Tuesday, October 2, 2012

Guns, Germs and Steel: The MMO

I'm enjoying my free development economics course at Mr. University that started this week. One of the videos in the course covers Jared Diamond's "Guns, Germs and Steel," a book I placed on my list of top intellectual influences.

Classmate Bo Bayles posed an interesting question about a massive multiplayer online game to act as a computer model to demonstrate Diamond's biological determinism theory of why some nations develop and others stagnate:

Suppose I created and successfully marketed a large online video game that randomly assigned players to geographic areas that had features associated with Eurasia and then watched as the game evolved. Would these observations carry much weight in academia? Should universities be doing this sort of thing?

What would such a game look like if it wanted to accurately represent Diamond's model?

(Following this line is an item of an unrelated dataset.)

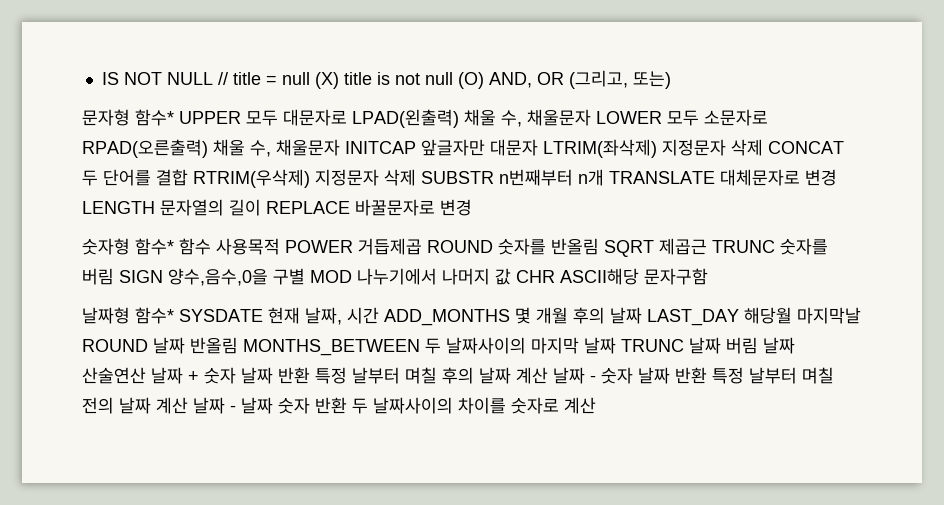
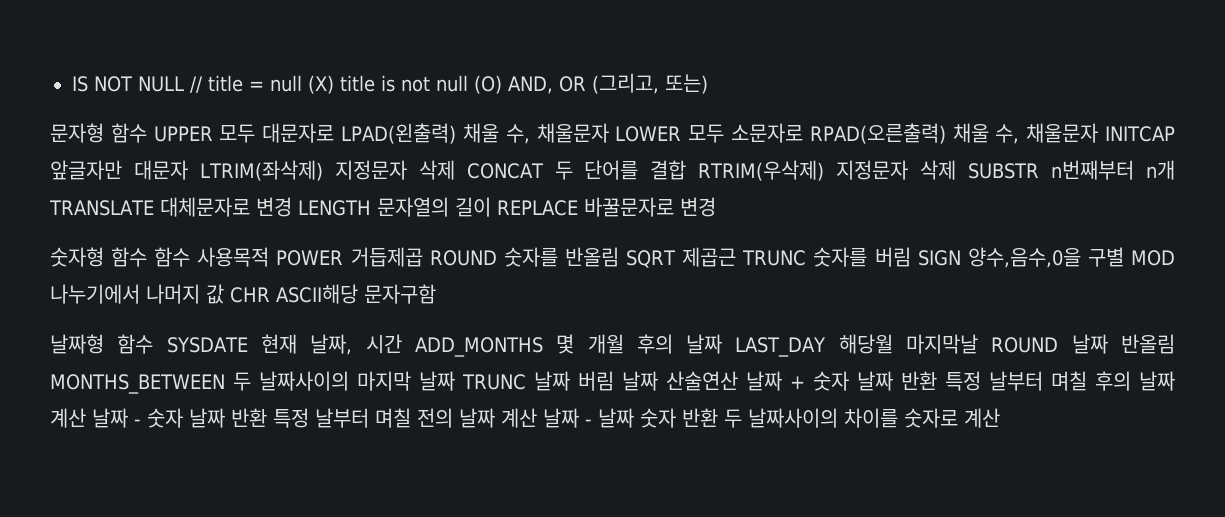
[135,109,174,126] 함수* -> [110,123,147,143] 함수
[135,238,174,255] 함수* -> [111,247,148,267] 함수
[135,307,174,324] 함수* -> [117,334,154,354] 함수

It would require players to start in different areas with different environments. However, it would not be as simple as providing one group more items to harvest, monsters to fight or quests to complete. That would simply show that ownership of natural resources leads to growth, which Diamond has made clear was never his point.

Instead, diamond spoke about sometimes the plants and animals around a civilization required fewer people to work to achieve subsistence levels. It took five people to feed five people in ancient Papua New Guinea while only four ancient people were needed feed five in the Fertile Crescent. That freed up one fifth of the workforce to accomplish other tasks, which lead to progress and civilization.

For the Guns, Germs and Steel online game players would need to have some kind of ticking time bomb that needs to be kept in check daily, such as hordes of enemies that try to overrun the village but provide no experience points when killed or an ancient well that requires constant sacrifices of materials mined from nearby resource nodes.

One starting village would have an easier time meeting that daily upkeep because of their surrounding environments, such as nodes that produce raw materials at a faster rate or materials for weapons that make warriors more powerful and allow a smaller group of players to hold off the ravaging hordes. This would allow some players from the gifted village to go on quests or craft better items for his faction.

The only problem would be that this game wouldn't be fun for most players, as farming or grinding all day merely to keep from dying is not a rewarding experience. Perhaps that's why Sim Subsistence Farmer or Civilization: Bushman never took off.